For all the miles logged by bicyclists in Minneapolis, there are relatively few studies related to their safety. But with the drastic increase in the number of cyclists on city streets, efforts to mitigate bike-vehicle accidents are ramping up.
New local studies suggest that — whether it be as a commuter, as an environmentally friendly practice, or for fun — biking is, and will become, a more popular mode of transportation in Minneapolis.
However, experts maintain that in order to stay safe as bike ridership gains momentum, so must education and awareness.
“We would say that Minneapolis has a terrific cycling community, but it could be improved with better-maintained roads, heightened enforcement of laws for both cyclists and motorists, and better education,” said Katie Eukel, a spokeswoman for the nonprofit Transit for Livable Communities (TLC). “With these improvements, cycling will become far more visible on Minneapolis roads, and (if the research holds) motorists will adjust their behavior as cycling becomes a more visible way of getting around the Twin Cities.”
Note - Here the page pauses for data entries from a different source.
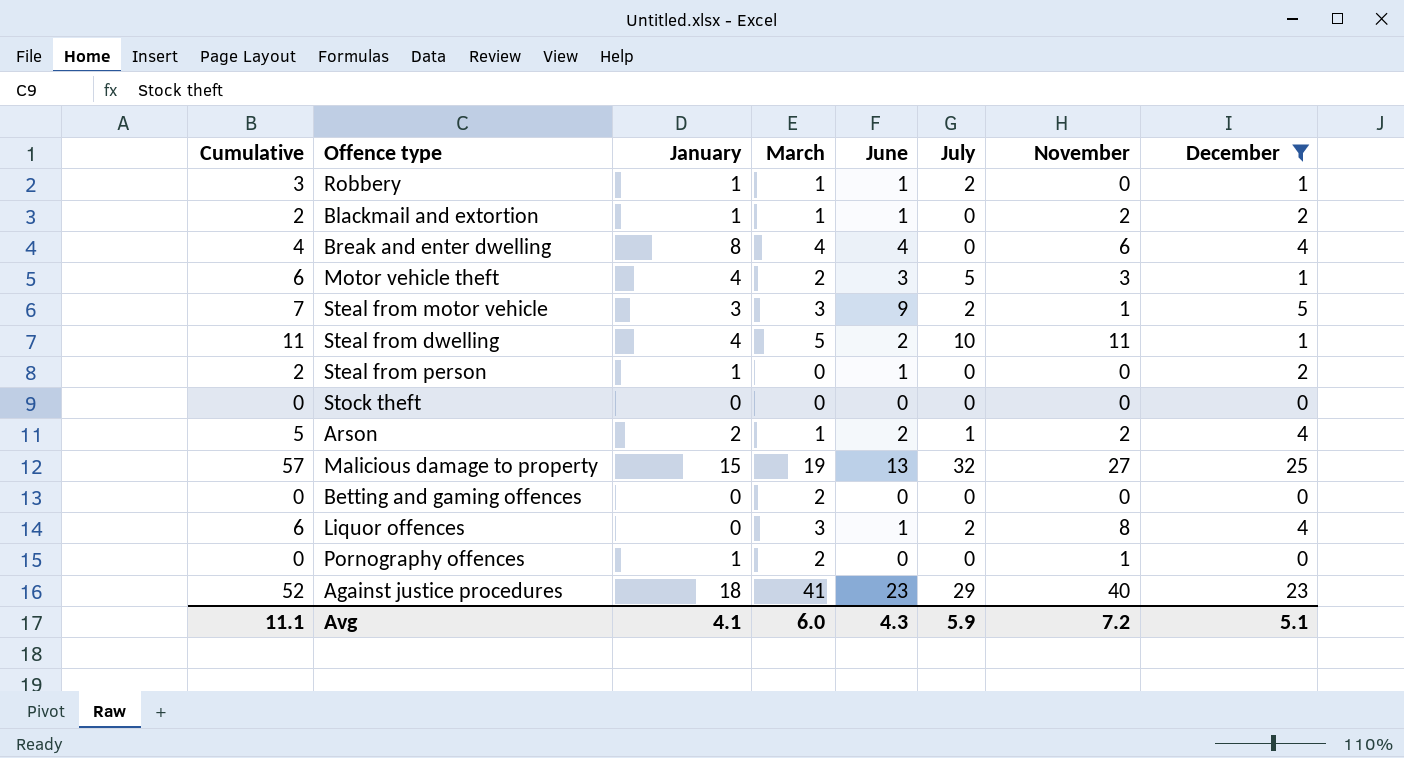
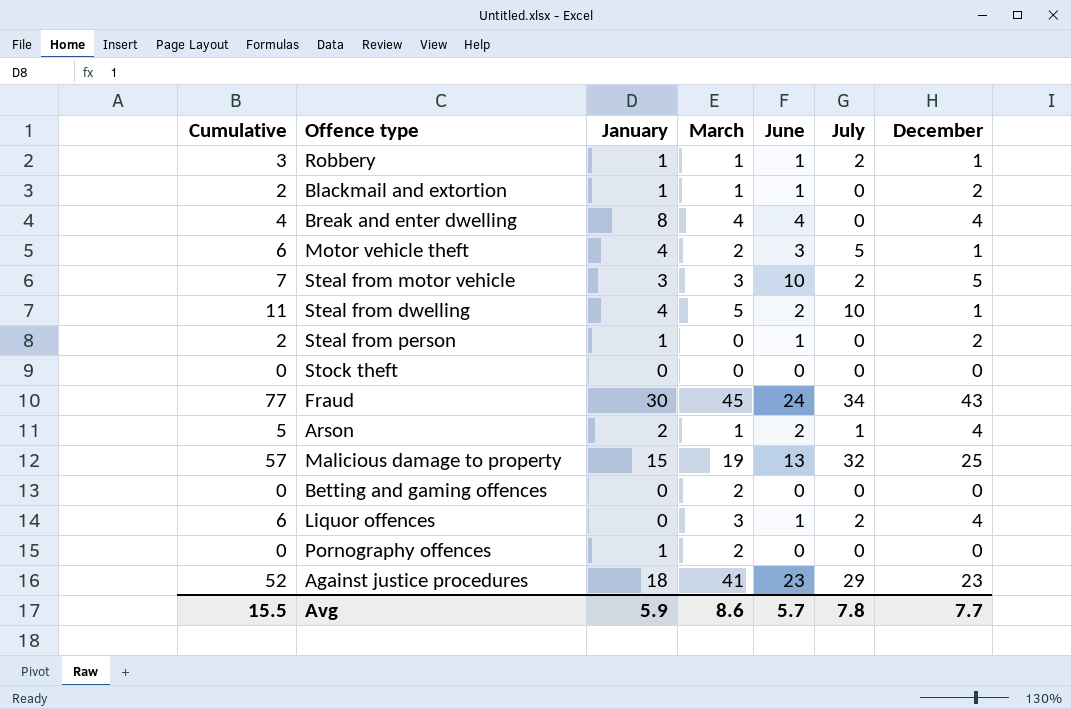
filter: December != 43 -> none
column November | position: 7 -> none
Steal from motor vehicle | June: 9 -> 10
Avg | Cumulative: 11.1 -> 15.5
Avg | January: 4.1 -> 5.9
Avg | March: 6.0 -> 8.6
Avg | June: 4.3 -> 5.7
Avg | July: 5.9 -> 7.8
Avg | December: 5.1 -> 7.7

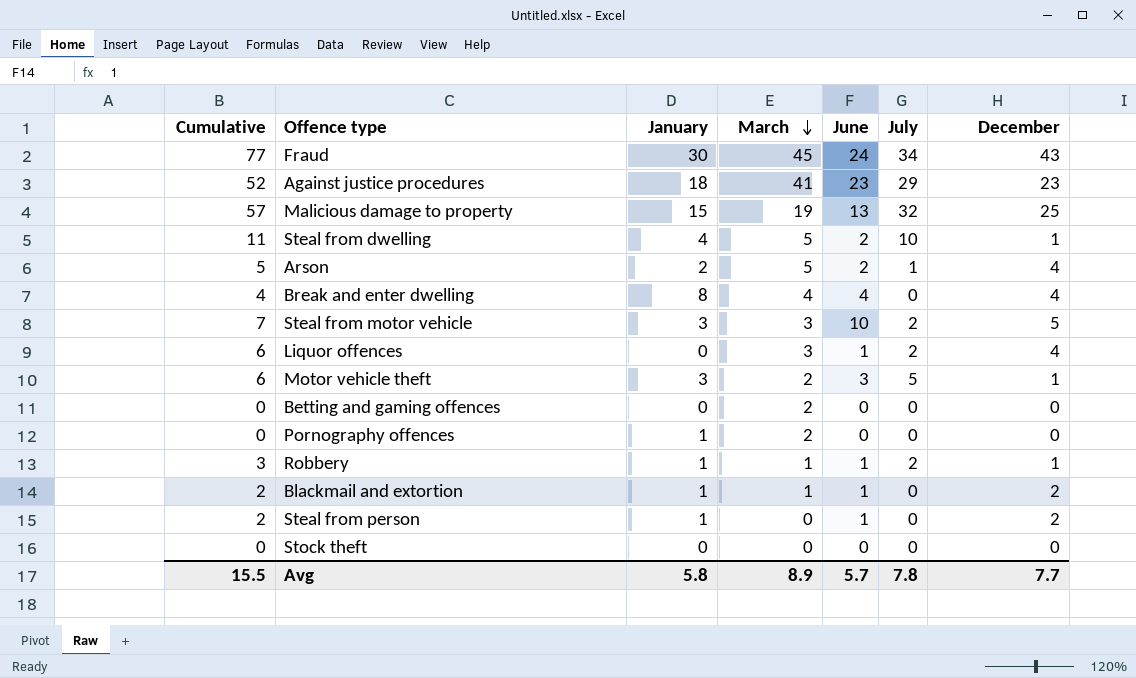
row order: none -> March descending
Arson | March: 1 -> 5
Motor vehicle theft | January: 4 -> 3
Avg | January: 5.9 -> 5.8
Avg | March: 8.6 -> 8.9

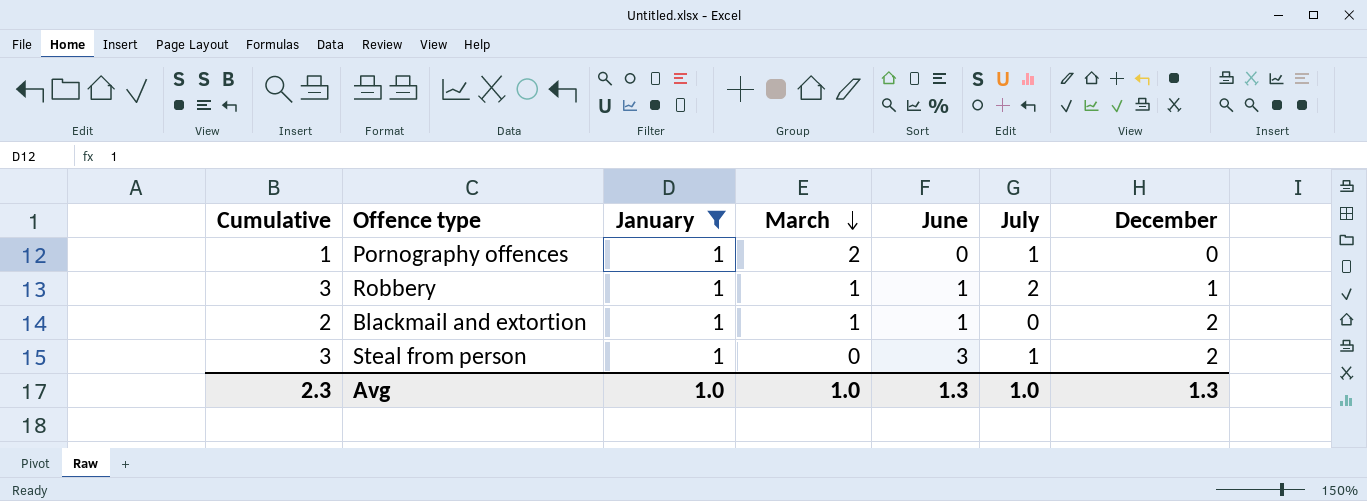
filter: none -> January = 1
Pornography offences | Cumulative: 0 -> 1
Pornography offences | July: 0 -> 1
Steal from person | Cumulative: 2 -> 3
Steal from person | June: 1 -> 3
Steal from person | July: 0 -> 1
Avg | Cumulative: 15.5 -> 2.3
Avg | January: 5.8 -> 1.0
Avg | March: 8.9 -> 1.0
Avg | June: 5.7 -> 1.3
Avg | July: 7.8 -> 1.0
Avg | December: 7.7 -> 1.3

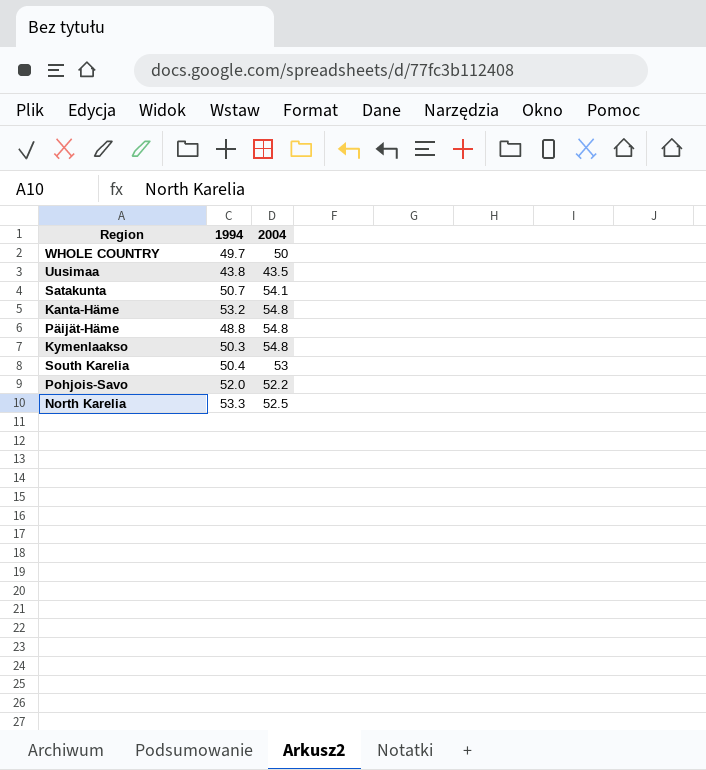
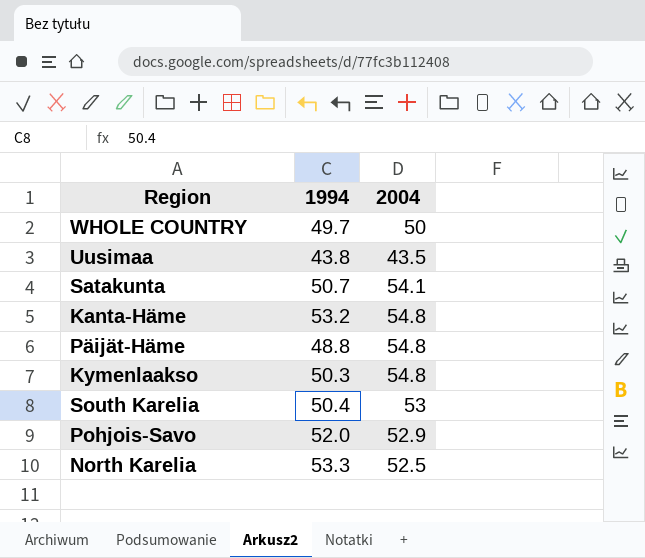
Pohjois-Savo | 2004: 52.2 -> 52.9

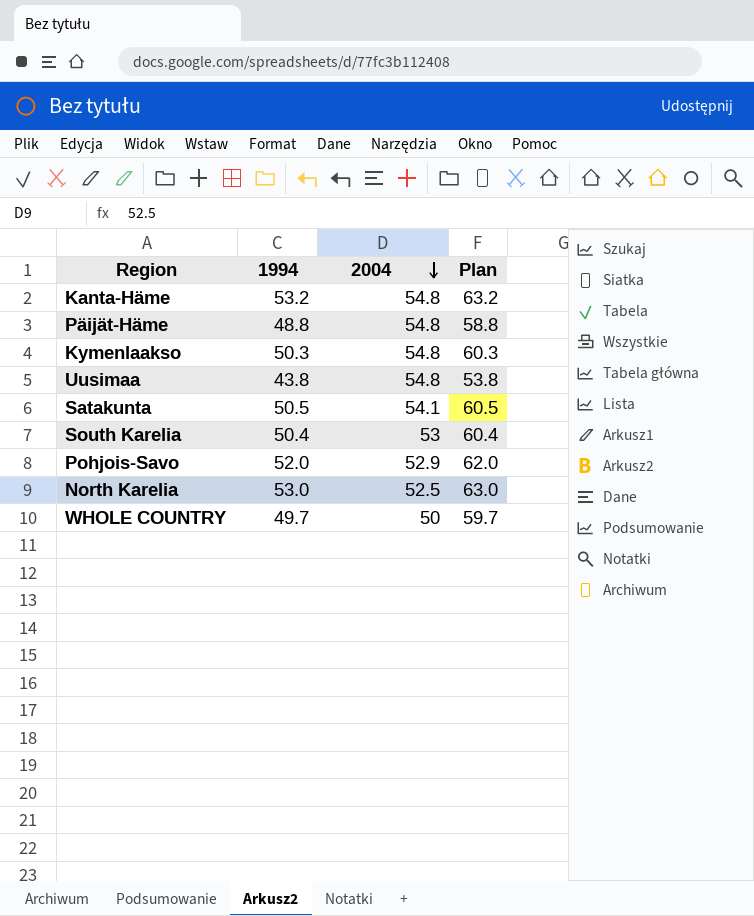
row order: none -> 2004 descending
column Plan | formula: none -> [1994] + 10
Uusimaa | 2004: 43.5 -> 54.8
Satakunta | 1994: 50.7 -> 50.5
North Karelia | 1994: 53.3 -> 53.0

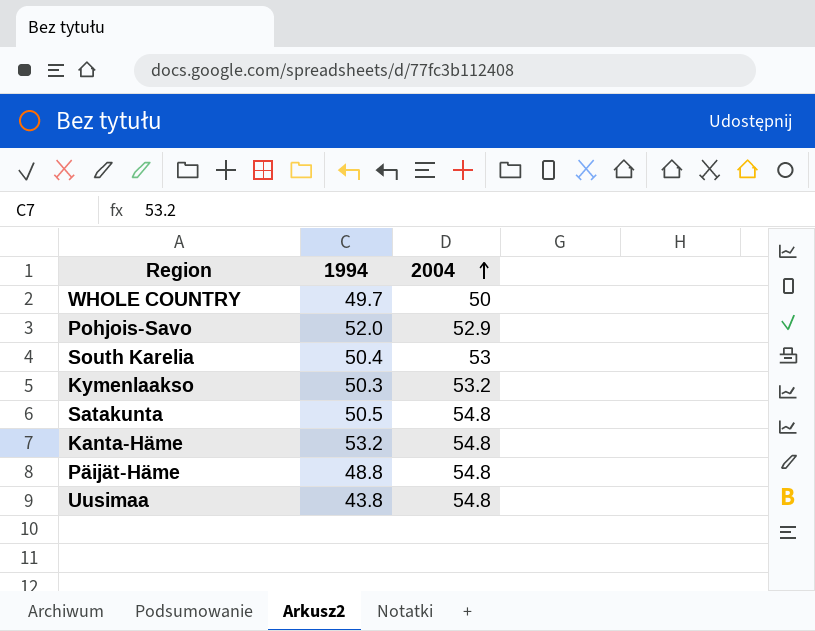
row order: 2004 descending -> 2004 ascending
column Plan | formula: [1994] + 10 -> none
row North Karelia: 53.0 | 52.5 | 63.0 -> none
Kymenlaakso | 2004: 54.8 -> 53.2
Satakunta | 2004: 54.1 -> 54.8

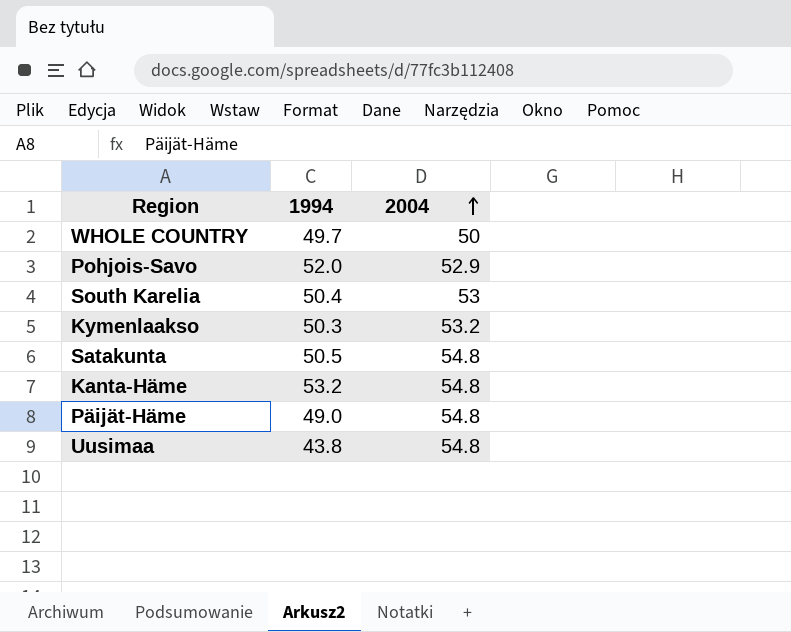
Päijät-Häme | 1994: 48.8 -> 49.0

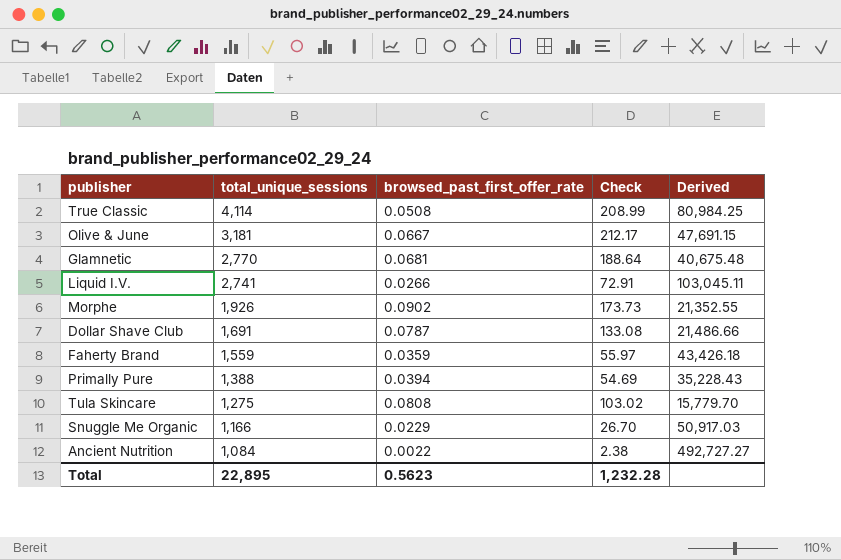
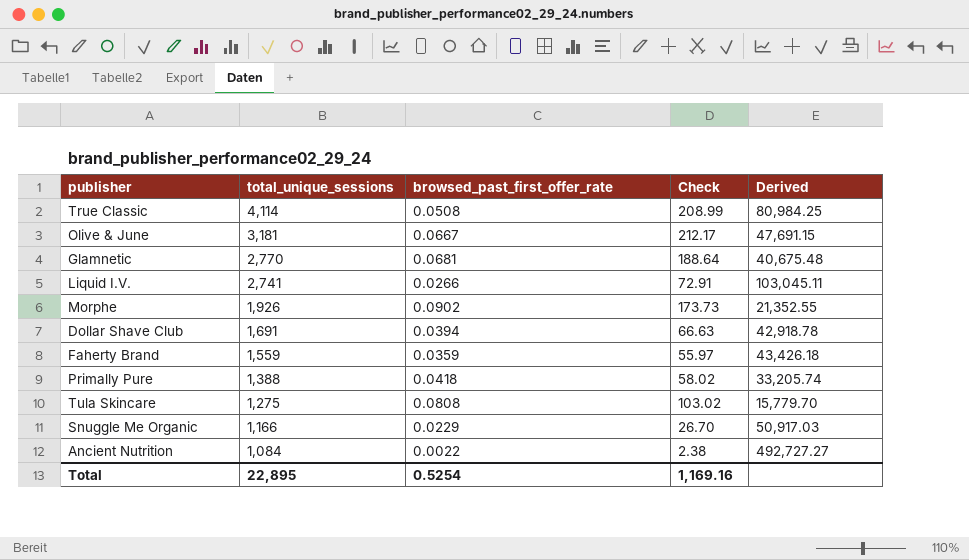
Dollar Shave Club | browsed_past_first_offer_rate: 0.0787 -> 0.0394
Dollar Shave Club | Check: 133.08 -> 66.63
Dollar Shave Club | Derived: 21,486.66 -> 42,918.78
Primally Pure | browsed_past_first_offer_rate: 0.0394 -> 0.0418
Primally Pure | Check: 54.69 -> 58.02
Primally Pure | Derived: 35,228.43 -> 33,205.74
Total | browsed_past_first_offer_rate: 0.5623 -> 0.5254
Total | Check: 1,232.28 -> 1,169.16

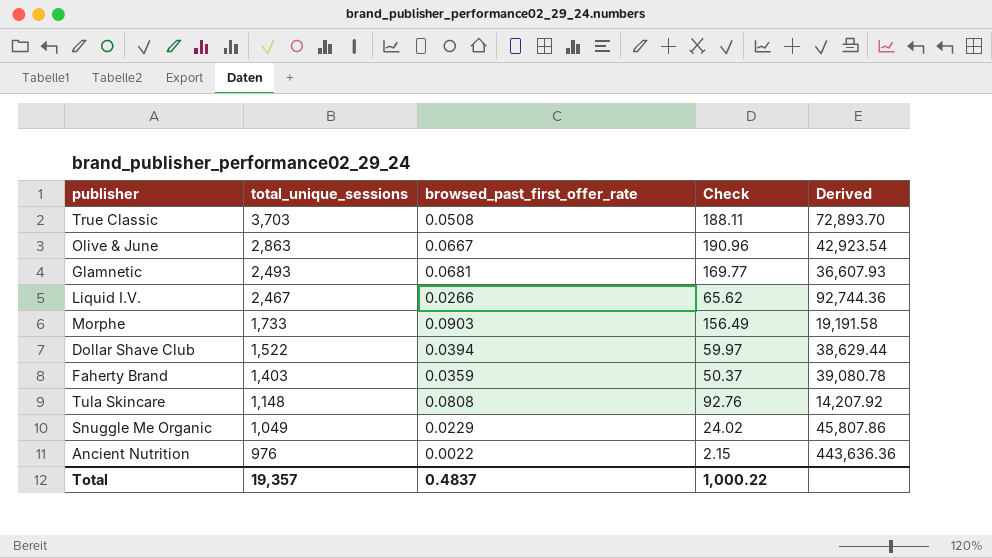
row Primally Pure: 1,388 | 0.0418 | 58.02 | 33,205.74 -> none
True Classic | total_unique_sessions: 4,114 -> 3,703
True Classic | Check: 208.99 -> 188.11
True Classic | Derived: 80,984.25 -> 72,893.70
Olive & June | total_unique_sessions: 3,181 -> 2,863
Olive & June | Check: 212.17 -> 190.96
Olive & June | Derived: 47,691.15 -> 42,923.54
Glamnetic | total_unique_sessions: 2,770 -> 2,493
Glamnetic | Check: 188.64 -> 169.77
Glamnetic | Derived: 40,675.48 -> 36,607.93
Liquid I.V. | total_unique_sessions: 2,741 -> 2,467
Liquid I.V. | Check: 72.91 -> 65.62
Liquid I.V. | Derived: 103,045.11 -> 92,744.36
Morphe | total_unique_sessions: 1,926 -> 1,733
Morphe | browsed_past_first_offer_rate: 0.0902 -> 0.0903
Morphe | Check: 173.73 -> 156.49
Morphe | Derived: 21,352.55 -> 19,191.58
Dollar Shave Club | total_unique_sessions: 1,691 -> 1,522
Dollar Shave Club | Check: 66.63 -> 59.97
Dollar Shave Club | Derived: 42,918.78 -> 38,629.44
Faherty Brand | total_unique_sessions: 1,559 -> 1,403
Faherty Brand | Check: 55.97 -> 50.37
Faherty Brand | Derived: 43,426.18 -> 39,080.78
Tula Skincare | total_unique_sessions: 1,275 -> 1,148
Tula Skincare | Check: 103.02 -> 92.76
Tula Skincare | Derived: 15,779.70 -> 14,207.92
Snuggle Me Organic | total_unique_sessions: 1,166 -> 1,049
Snuggle Me Organic | Check: 26.70 -> 24.02
Snuggle Me Organic | Derived: 50,917.03 -> 45,807.86
Ancient Nutrition | total_unique_sessions: 1,084 -> 976
Ancient Nutrition | Check: 2.38 -> 2.15
Ancient Nutrition | Derived: 492,727.27 -> 443,636.36
Total | total_unique_sessions: 22,895 -> 19,357
Total | browsed_past_first_offer_rate: 0.5254 -> 0.4837
Total | Check: 1,169.16 -> 1,000.22

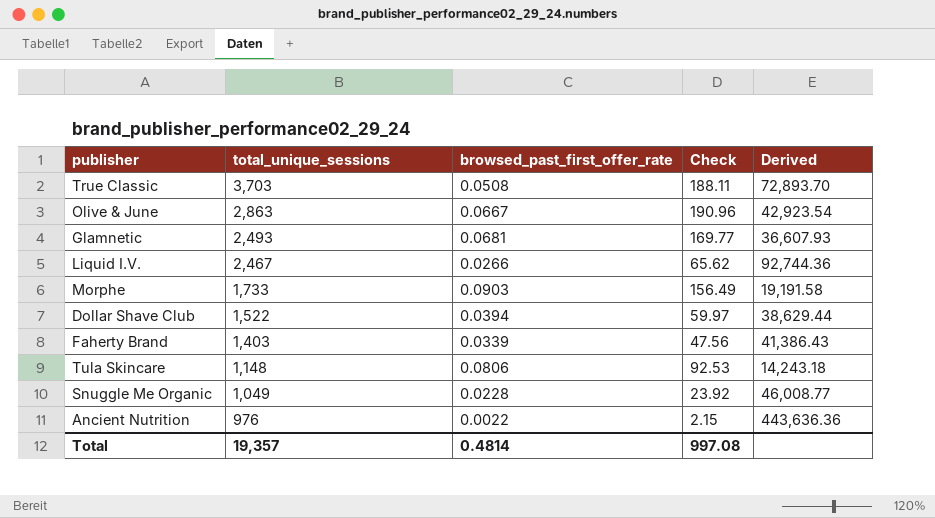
Faherty Brand | browsed_past_first_offer_rate: 0.0359 -> 0.0339
Faherty Brand | Check: 50.37 -> 47.56
Faherty Brand | Derived: 39,080.78 -> 41,386.43
Tula Skincare | browsed_past_first_offer_rate: 0.0808 -> 0.0806
Tula Skincare | Check: 92.76 -> 92.53
Tula Skincare | Derived: 14,207.92 -> 14,243.18
Snuggle Me Organic | browsed_past_first_offer_rate: 0.0229 -> 0.0228
Snuggle Me Organic | Check: 24.02 -> 23.92
Snuggle Me Organic | Derived: 45,807.86 -> 46,008.77
Total | browsed_past_first_offer_rate: 0.4837 -> 0.4814
Total | Check: 1,000.22 -> 997.08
In the meantime, the recent deaths of cyclists have raised awareness about the importance of improving conditions for bikers on the city’s roadways.
Minneapolis Non-motorized Transportation Coordinator Shaun Murphy said the recent fatal accidents in the Twin Cities — four within 30 days — is an anomaly. Vehicle-cyclist crashes are actually going down on average.
Between 1993 and 1999, there were an average of 334 bike-vehicle accidents each year in Minneapolis. That average dipped between 2000 and 2007, when there were an average of 269, a 20 percent reduction, according to numbers gathered by the city’s Traffic and Parking Services division.
As of Sept. 11, bike-vehicle crash numbers are on pace for 300 collisions this year, which would still be below 2007’s 326.
In the last 10 years, Minneapolis has jumped from from 81 miles of bikeways to 123 miles, and by 2010 city planners expect that number to be closer to 168 miles.